The outbuildings include the blacksmith's, a saw mill and joiner's shop. There are also stables and carriage houses filled with old bicycles and vintage cars.  Because the house remained in the same family throughout the centuries, nothing was ever thrown away!

One of the Carriage Houses

This 1907 Rover was Erddig's first car. It was bought in the 192os from the chimney sweep, who in turn had bought it from the local vicar!

Electricity was never installed at Erddig, and visitors are not allowed to take photos with a flash, so I'm afraid my photos are not of the best quality. But the rooms pictured below were my favourites.

I was particularly intrigued to see the dining room, which was remodelled by the architect Thomas Hopper in 1826-7. He was also the man responsible for revamping Penrhyn Castle, one of my favourite places to visit, and the inspiration for Hurst Castle in Nemesis.

The Dining Room -
The pillars hold up the floor above!

The library wasn't created until 1775. It had originally been the little parlour. The books came from what had been John Meller's study, and there are more than 1,500 volumes - arranged from right to left! 

The Library -
I would love to work in a room like this,
although I'd prefer more interesting books!

Chapels always fascinate me but I was particularly interested in this one, because the windows include fragments of 15th century French glass. 

The Chapel

As we visited Erddig during the 'winter', it meant that some of the rooms weren't open. So that definitely means we'll go back again!

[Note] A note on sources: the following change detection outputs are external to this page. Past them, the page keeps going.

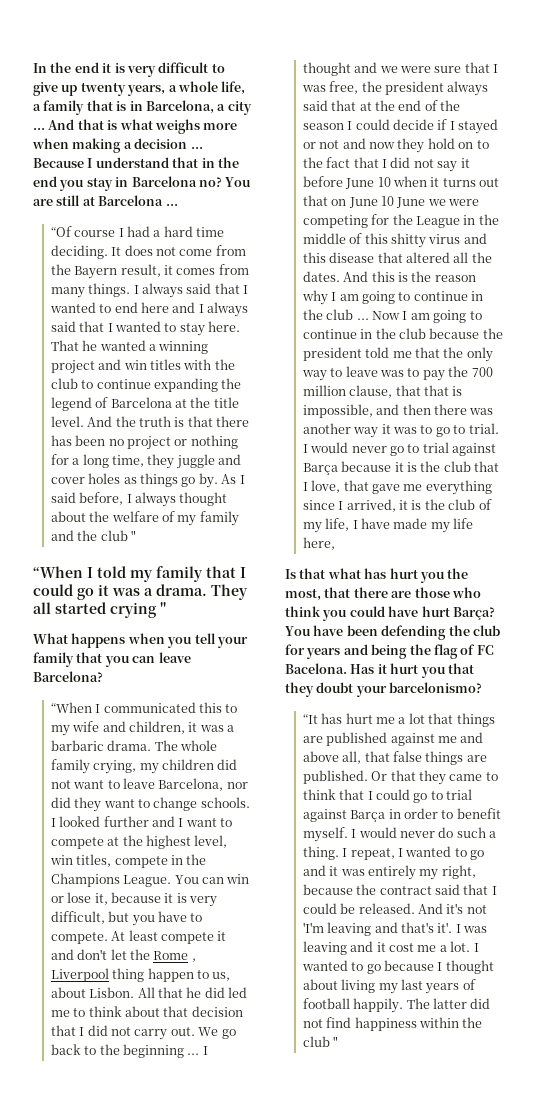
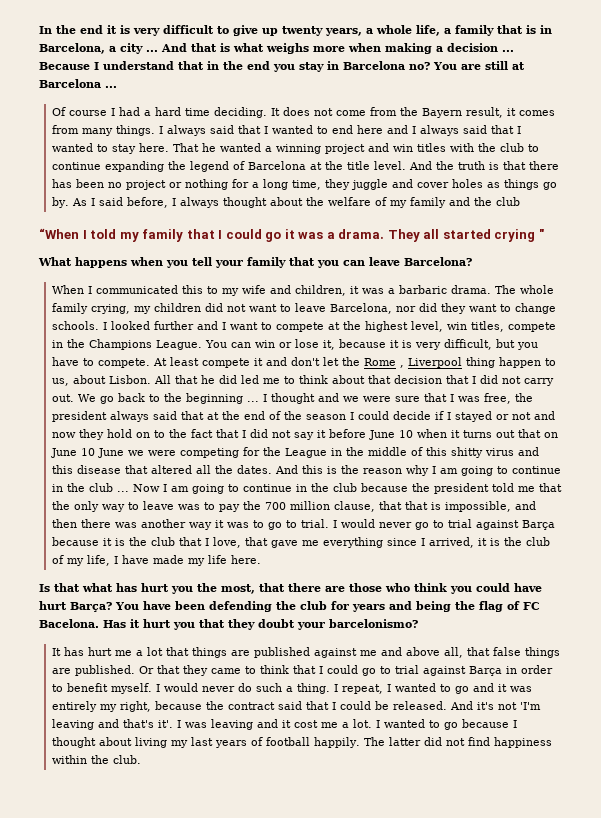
- “Of course I had a hard time deciding.
+ Of course I had a hard time deciding.
- As I said before, I always thought about the welfare of my family and the club "
+ As I said before, I always thought about the welfare of my family and the club
- “When I communicated this to my wife and children, it was a barbaric drama.
+ When I communicated this to my wife and children, it was a barbaric drama.
- I would never go to trial against Barça because it is the club that I love, that gave me everything since I arrived, it is the club of my life, I have made my life here,
+ I would never go to trial against Barça because it is the club that I love, that gave me everything since I arrived, it is the club of my life, I have made my life here.
- “It has hurt me a lot that things are published against me and above all, that false things are published.
+ It has hurt me a lot that things are published against me and above all, that false things are published.
- The latter did not find happiness within the club "
+ The latter did not find happiness within the club.

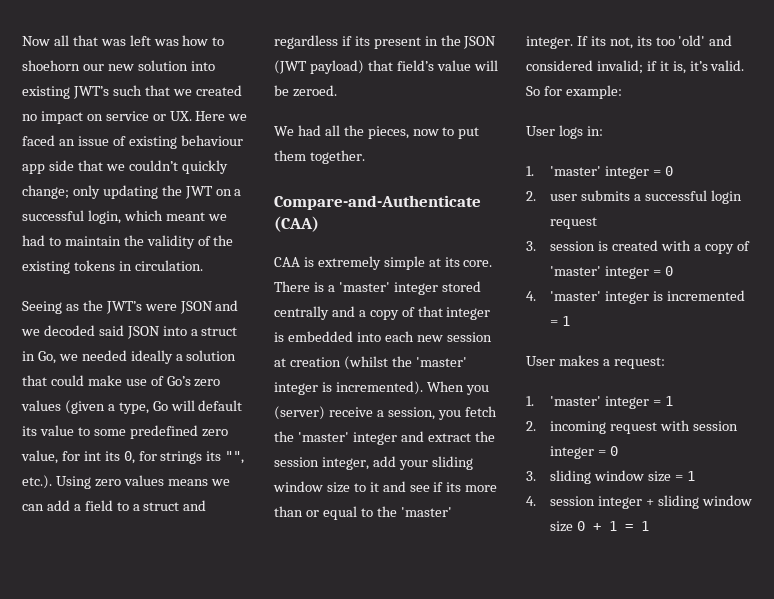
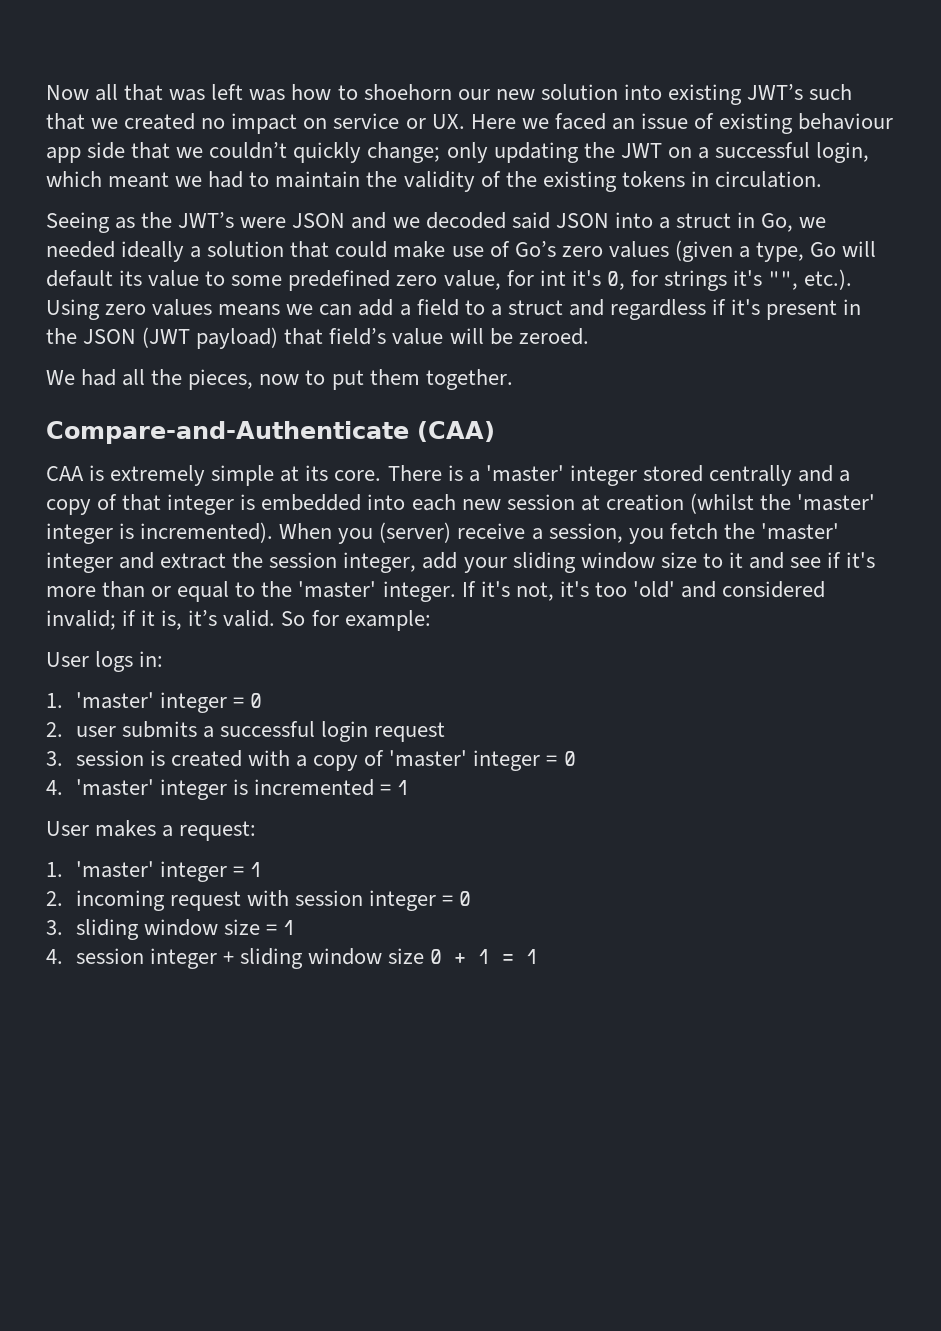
- Seeing as the JWT’s were JSON and we decoded said JSON into a struct in Go, we needed ideally a solution that could make use of Go’s zero values (given a type, Go will default its value to some predefined zero value, for int its 0, for strings its "", etc.). Using zero values means we can add a field to a struct and regardless if its present in the JSON (JWT payload) that field’s value will be zeroed.
+ Seeing as the JWT’s were JSON and we decoded said JSON into a struct in Go, we needed ideally a solution that could make use of Go’s zero values (given a type, Go will default its value to some predefined zero value, for int it's 0, for strings it's "", etc.). Using zero values means we can add a field to a struct and regardless if it's present in the JSON (JWT payload) that field’s value will be zeroed.
- When you (server) receive a session, you fetch the 'master' integer and extract the session integer, add your sliding window size to it and see if its more than or equal to the 'master' integer.
+ When you (server) receive a session, you fetch the 'master' integer and extract the session integer, add your sliding window size to it and see if it's more than or equal to the 'master' integer.
- If its not, its too 'old' and considered invalid; if it is, it’s valid.
+ If it's not, it's too 'old' and considered invalid; if it is, it’s valid.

What I found most fascinating about Erddig were the people who used to live here; the Yorke family, who always called their male children either Simon or Philip. There was the first Philip (1743-1804), who had such a fear of fire, he built a new kitchen completely detached from the rest of the house. The second Philip (1849-1922) was bullied into marriage by his father; his bride left him shortly afterwards, cadging a lift on a milk float! 

The two Yorkes I admire most were the brothers Simon IV (1903-66) and Philip III (1905-78), who tried so hard to keep the estate going, yet had to admit defeat and pass it over to the National Trust. But as Philip III said to a friend, 'It was probably what my father would have liked - the old place restored to its former glory.'

The old and the new


Erddig (Official National Trust guidebook)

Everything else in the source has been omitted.